Хэлуда Солт сидела в одном из изящных кресел и походила на лавочницу в гостиной императрицы. Её платье было из практичной чёрной шерсти, старомодное, с длинными рукавами. Из выреза поднималась белая блузка с круглым воротником. Вуаль на её похожих на солому крашеных волосах была из прочной, практичной шерсти, и, как и платье, чёрной, с мелкой белой вышивкой по кайме. Чайный стакан в её испачканных сажей пальцах выглядел донельзя глупо. Рядом с ней лежала большая кожаная сумка, в которой, как предположила Даджа, находился её магический набор. Сумка выглядела тут так же не к месту, как и сама Хэлуда.

‑ Они что, не используют тут нормальные кружки? ‑ потребовала она у Даджи.

Хоть в ней и была некая настороженность, на это Дадже всё же пришлось улыбнуться:

‑ Только в крайних случаях, ‑ сказала она гостье. ‑ У них от кружек болят зубы, или что-то вроде того.

Хэлуда поставила стакан на стоявший рядом с ней столик:

‑ Даджа, у меня есть новости, и несколько вопросов. Это связано со взрывом и пожаром на Острове Эйрги.

‑ Я видела, ‑ мрачно сказала Даджа. ‑ Они тебе сказали о том, что по нашему с Фростпайном мнению использовался взрыв-порошок?

‑ Сказали. Я добралась до места происшествия только этим утром — допоздна была занята двойным убийством в Черномушной Топи, ‑ объяснила Хэлуда, и вздохнула. ‑ Ну почему эти идиоты не могли взять и сразу арестовать мужа… обычно это муж, или любовник.

Она побарабанила пальцами по подлокотнику своего кресла.

‑ Не важно. Дело в том, что я получила возможность пройтись по месту пожара. Большая часть следов преступления — преступника — была уничтожена взрывами и огнём, конечно. Но некоторые следы слишком сильны, чтобы быть стёртыми пламенем. Я нашла следы твоей магии.

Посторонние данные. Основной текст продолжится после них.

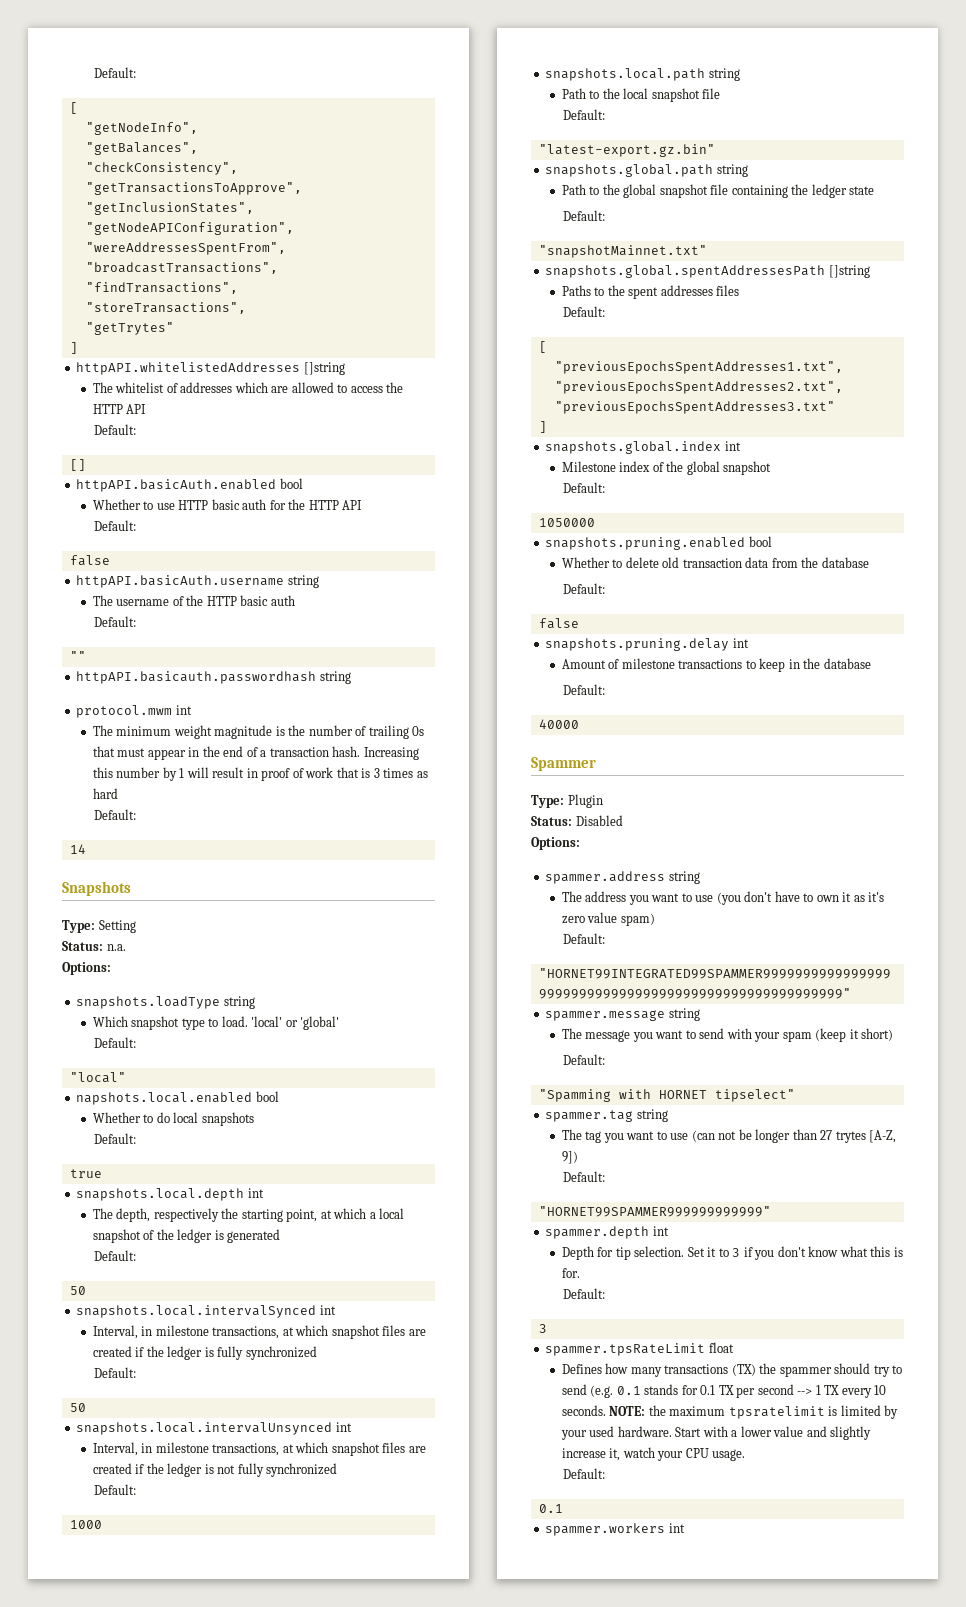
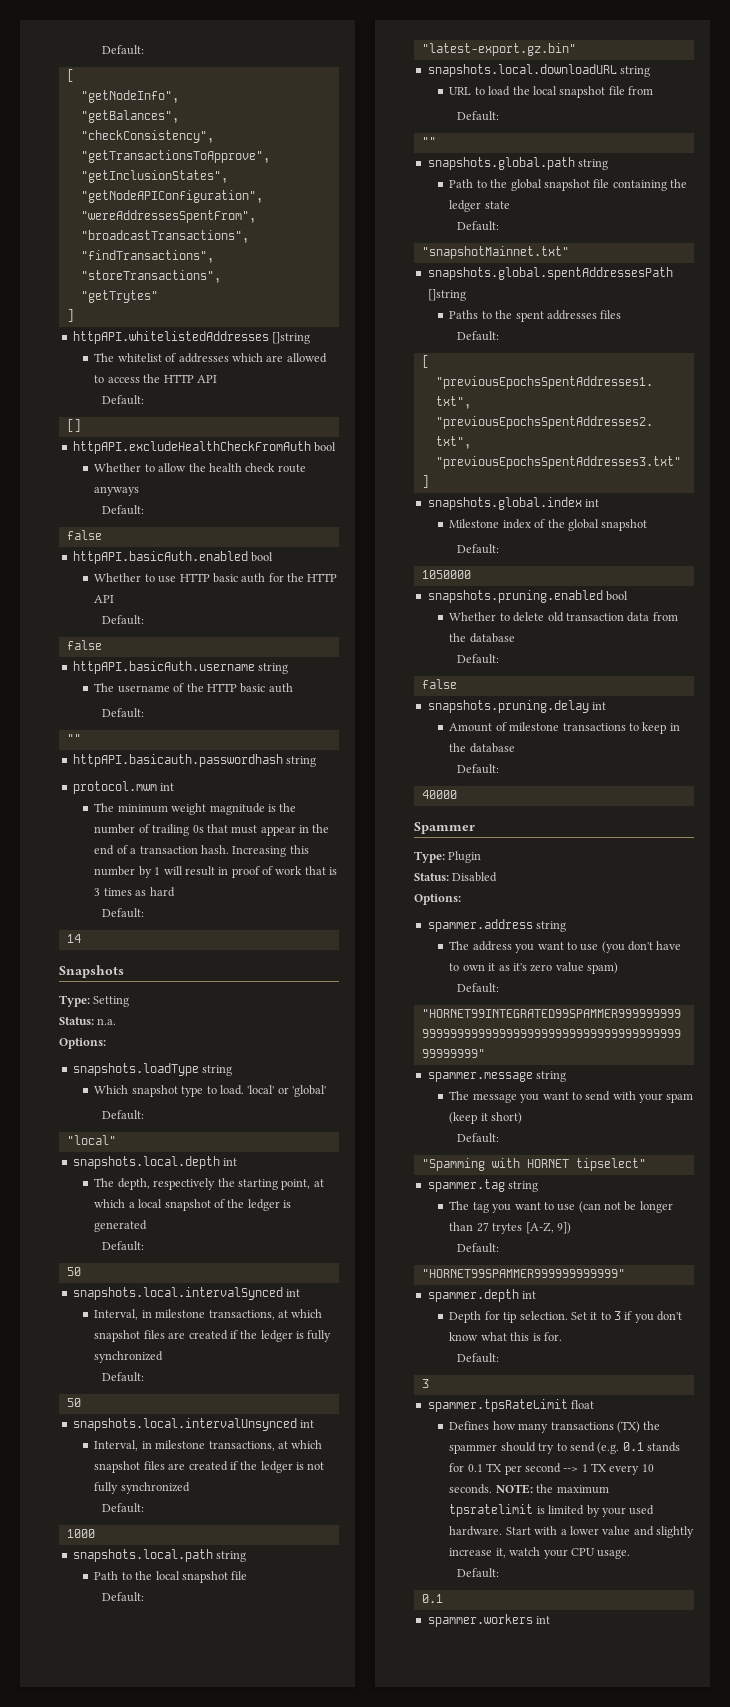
(86, 465) none -> [72,441,337,454] [94,463,306,473] [94,486,140,496] [102,505,145,515] [66,530,102,540] // httpAPI.excludeHealthCheckFromAuth bool // Whether to allow the health check route anyways // Default: // false
[76,1091,279,1105] [92,1112,254,1126] [94,1133,137,1144] [69,1169,102,1178] // napshots.local.enabled bool // Whether to do local snapshots // Default: // true -> (116, 1140) none
(715, 150) none -> [427,64,651,77] [449,86,654,98] [457,111,500,121] [421,137,436,146] // snapshots.local.downloadURL string // URL to load the local snapshot file from // Default: // ""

Даджа почувствовала, будто её дух шагнул назад и оставил её тело видящей пустой оболочкой. Следы её силы? Они с Фростпайном даже не пытались остановить пожар. Они работали только руками, а не магией.

Хэлуда допила чай и налила себе ещё:

‑ Некоторые из моих коллег хотели поближе присмотреться к тебе и Фростпайну. Безмозглые овцы подумали, что поскольку чёрный порох с юга, и вы двое — южане, и большая часть подозрительных пожаров случилась после вашего приезда, что ж! Дело закрыто. Они собирались вызвать вас на допрос.

Даджа не была настолько отделена от своего тела: она почувствовала, как по её коже побежали мурашки. Даже законопослушные граждане не могли спокойно слушать фразу «вызвать на допрос». Если не присутствовало мага, искушённого в допросных заклинаниях — а такие маги обычно дорого брали за своим услуги, — то стражники использовали грубые, болезненные методы допроса.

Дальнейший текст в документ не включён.